* WORK REQUEST:
Lines from the one containing "and automated installation." through the last line of the data are to be repeated word for word, both ends included.
(DATA LISTING begins)
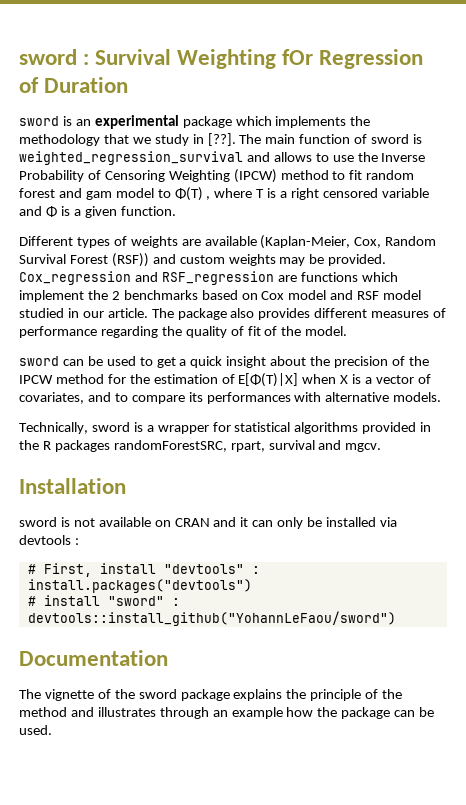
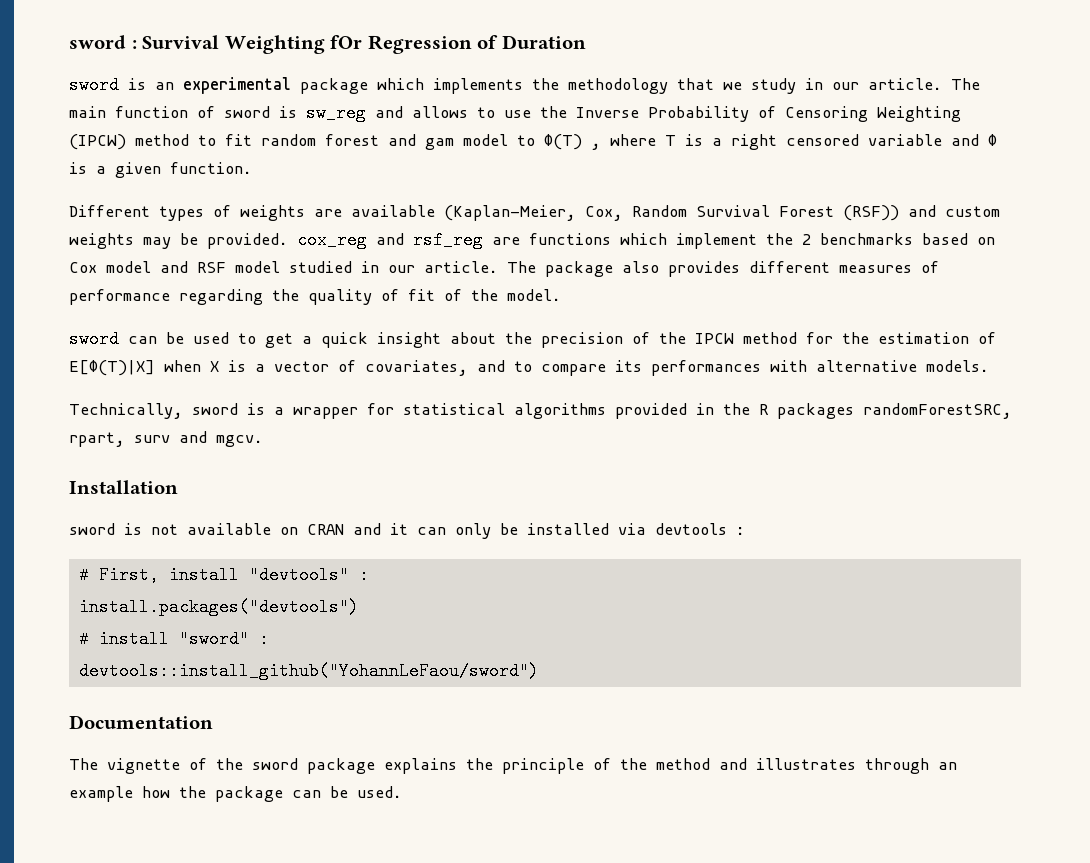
- sword is an experimental package which implements the methodology that we study in [??].
+ sword is an experimental package which implements the methodology that we study in our article.
- The main function of sword is weighted_regression_survival and allows to use the Inverse Probability of Censoring Weighting (IPCW) method to fit random forest and gam model to Φ(T) , where T is a right censored variable and Φ is a given function.
+ The main function of sword is sw_reg and allows to use the Inverse Probability of Censoring Weighting (IPCW) method to fit random forest and gam model to Φ(T) , where T is a right censored variable and Φ is a given function.
- Different types of weights are available (Kaplan-Meier, Cox, Random Survival Forest (RSF)) and custom weights may be provided. Cox_regression and RSF_regression are functions which implement the 2 benchmarks based on Cox model and RSF model studied in our article.
+ Different types of weights are available (Kaplan-Meier, Cox, Random Survival Forest (RSF)) and custom weights may be provided. cox_reg and rsf_reg are functions which implement the 2 benchmarks based on Cox model and RSF model studied in our article.
- Technically, sword is a wrapper for statistical algorithms provided in the R packages randomForestSRC, rpart, survival and mgcv.
+ Technically, sword is a wrapper for statistical algorithms provided in the R packages randomForestSRC, rpart, surv and mgcv.

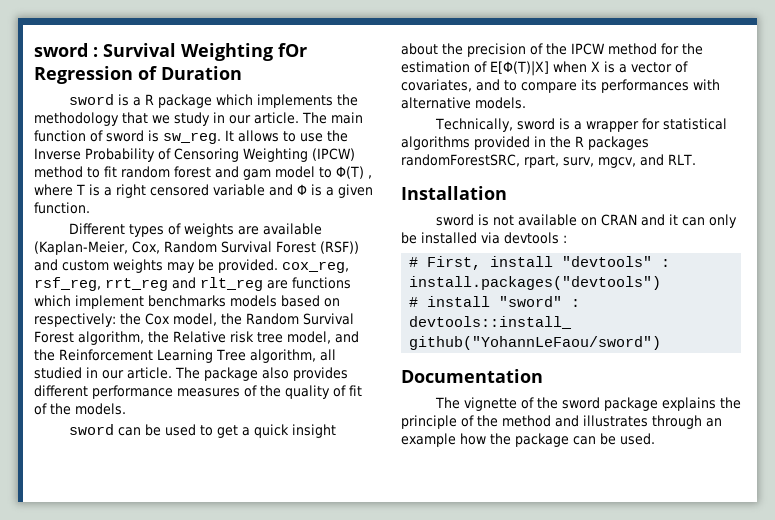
- sword is an experimental package which implements the methodology that we study in our article.
+ sword is a R package which implements the methodology that we study in our article.
- The main function of sword is sw_reg and allows to use the Inverse Probability of Censoring Weighting (IPCW) method to fit random forest and gam model to Φ(T) , where T is a right censored variable and Φ is a given function.
+ The main function of sword is sw_reg. It allows to use the Inverse Probability of Censoring Weighting (IPCW) method to fit random forest and gam model to Φ(T) , where T is a right censored variable and Φ is a given function.
- Different types of weights are available (Kaplan-Meier, Cox, Random Survival Forest (RSF)) and custom weights may be provided. cox_reg and rsf_reg are functions which implement the 2 benchmarks based on Cox model and RSF model studied in our article.
+ Different types of weights are available (Kaplan-Meier, Cox, Random Survival Forest (RSF)) and custom weights may be provided. cox_reg, rsf_reg, rrt_reg and rlt_reg are functions which implement benchmarks models based on respectively: the Cox model, the Random Survival Forest algorithm, the Relative risk tree model, and the Reinforcement Learning Tree algorithm, all studied in our article.
- The package also provides different measures of performance regarding the quality of fit of the model.
+ The package also provides different performance measures of the quality of fit of the models.
- Technically, sword is a wrapper for statistical algorithms provided in the R packages randomForestSRC, rpart, surv and mgcv.
+ Technically, sword is a wrapper for statistical algorithms provided in the R packages randomForestSRC, rpart, surv, mgcv, and RLT.

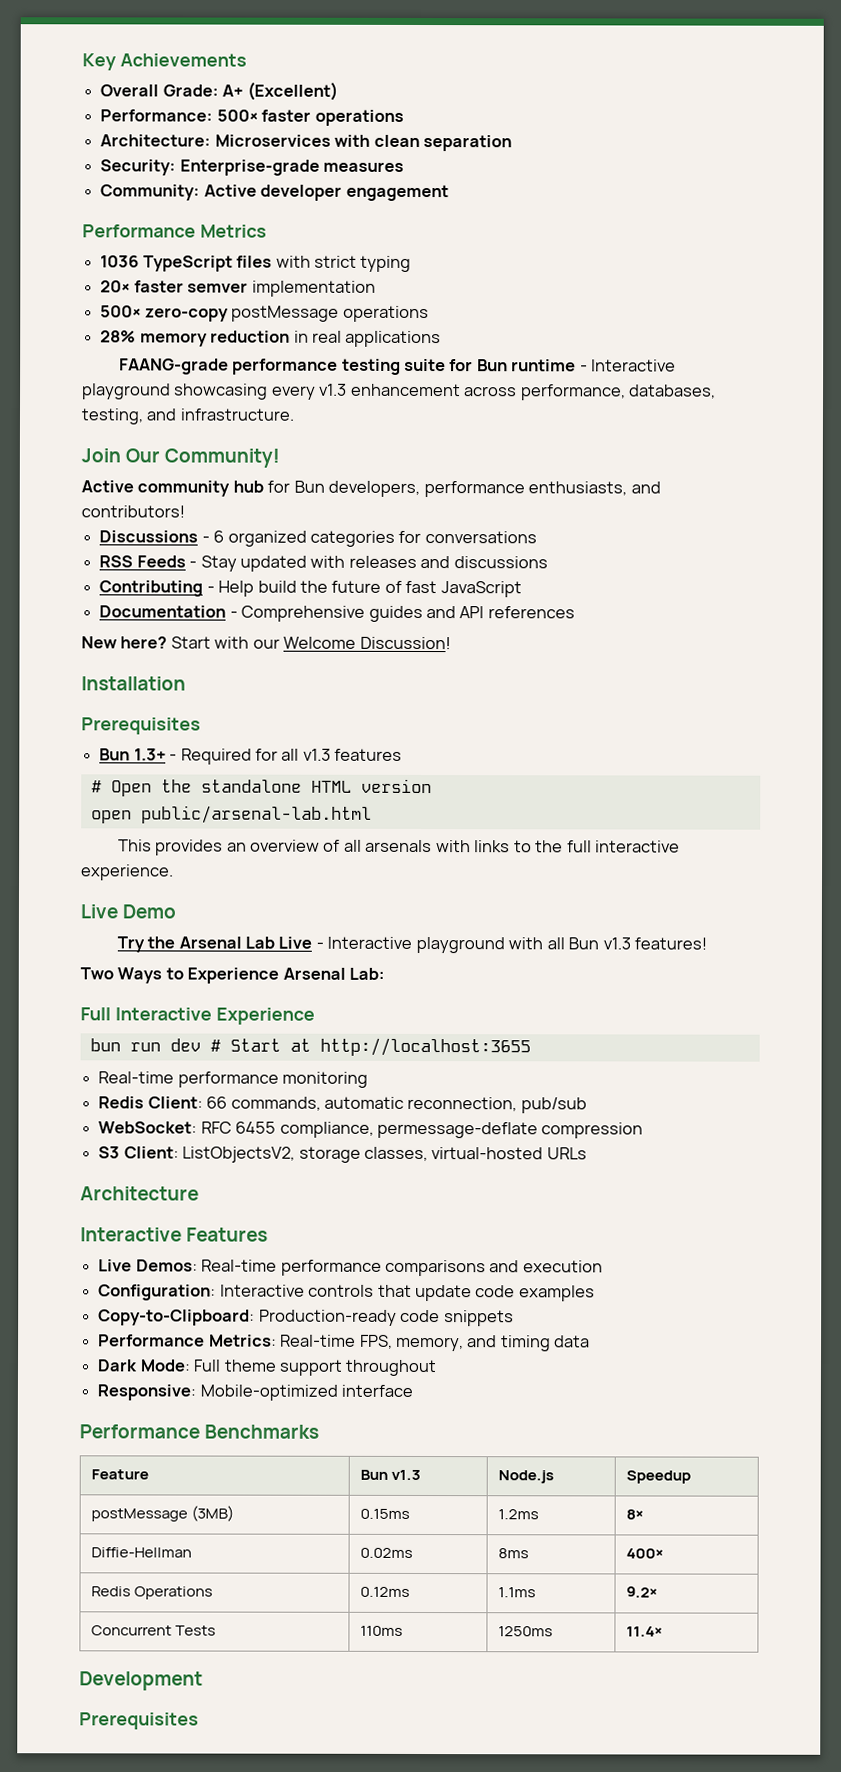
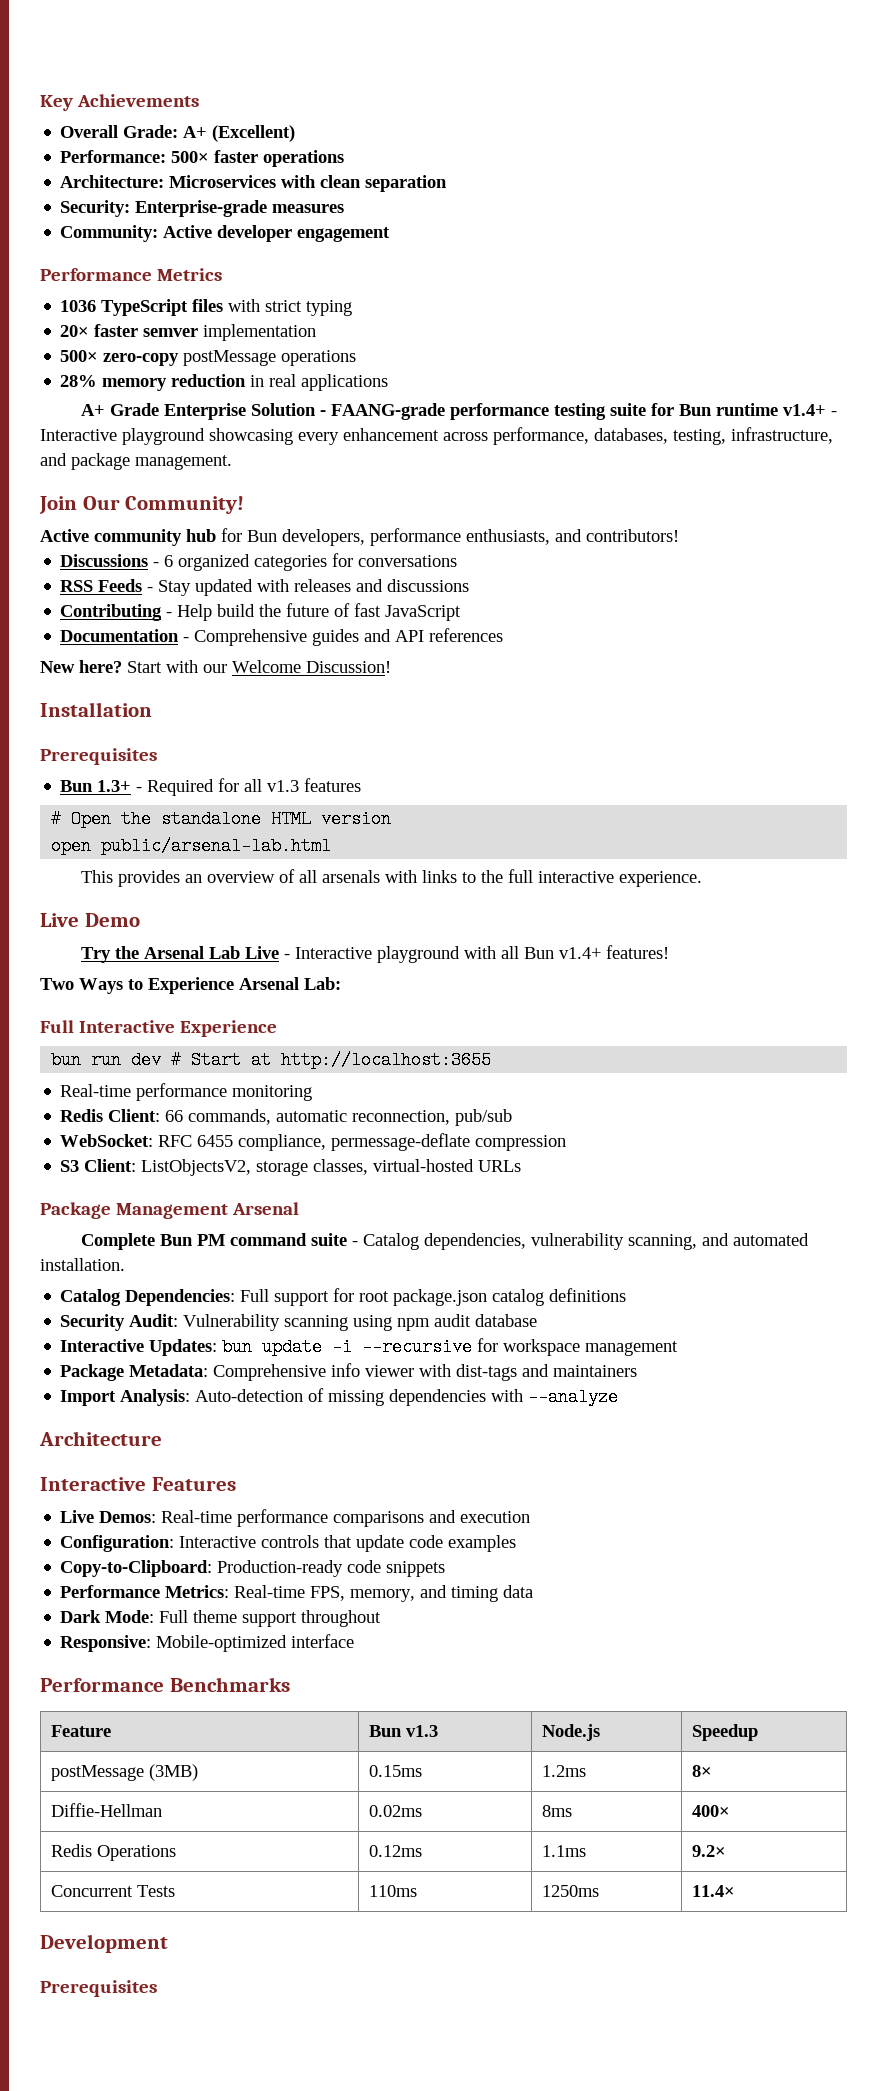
- FAANG-grade performance testing suite for Bun runtime - Interactive playground showcasing every v1.3 enhancement across performance, databases, testing, and infrastructure.
+ A+ Grade Enterprise Solution - FAANG-grade performance testing suite for Bun runtime v1.4+ - Interactive playground showcasing every enhancement across performance, databases, testing, infrastructure, and package management.
- Try the Arsenal Lab Live - Interactive playground with all Bun v1.3 features!
+ Try the Arsenal Lab Live - Interactive playground with all Bun v1.4+ features!
+ Package Management Arsenal
+ Complete Bun PM command suite - Catalog dependencies, vulnerability scanning, and automated installation.
+ Catalog Dependencies: Full support for root package.json catalog definitions
+ Security Audit: Vulnerability scanning using npm audit database
+ Interactive Updates: bun update -i --recursive for workspace management
+ Package Metadata: Comprehensive info viewer with dist-tags and maintainers
+ Import Analysis: Auto-detection of missing dependencies with --analyze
(DATA LISTING ends)
* SOLUTION TO THIS PROBLEM:
+ Complete Bun PM command suite - Catalog dependencies, vulnerability scanning, and automated installation.
+ Catalog Dependencies: Full support for root package.json catalog definitions
+ Security Audit: Vulnerability scanning using npm audit database
+ Interactive Updates: bun update -i --recursive for workspace management
+ Package Metadata: Comprehensive info viewer with dist-tags and maintainers
+ Import Analysis: Auto-detection of missing dependencies with --analyze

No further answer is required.